What the task requires: Within the entries below, how many lines carry the word "Sanotechnik"? State the number and stop.

Data extract:
◆ ◆ ◆ ◆ ◆ ◆ ◆

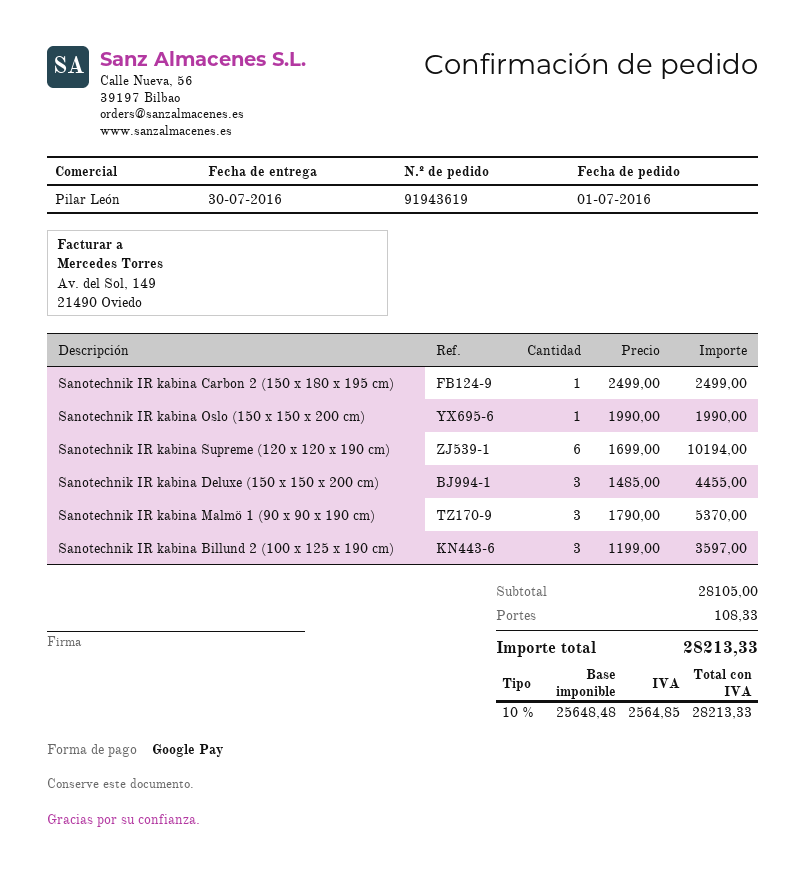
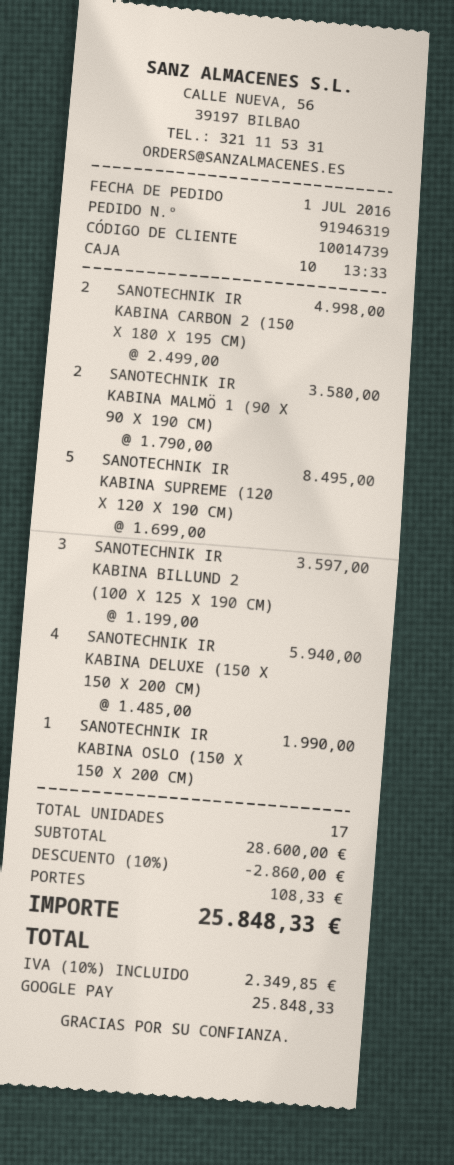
order number: 91943619 -> 91946319
Sanotechnik IR kabina Carbon 2 (150 x 180 x 195 cm): 1 x 2499.00 = 2499.00 -> 2 x 2499.00 = 4998.00
Sanotechnik IR kabina Supreme (120 x 120 x 190 cm): 6 x 1699.00 = 10194.00 -> 5 x 1699.00 = 8495.00
Sanotechnik IR kabina Deluxe (150 x 150 x 200 cm): 3 x 1485.00 = 4455.00 -> 4 x 1485.00 = 5940.00
Sanotechnik IR kabina Malmö 1 (90 x 90 x 190 cm): 3 x 1790.00 = 5370.00 -> 2 x 1790.00 = 3580.00
subtotal: 28105.00 -> 28600.00
discount: none -> 10% = 2860.00
tax: 10% = 2564.85 -> 10% = 2349.85
total: 28213.33 -> 25848.33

◆ ◆ ◆ ◆ ◆ ◆ ◆

Answer to the exercise: 4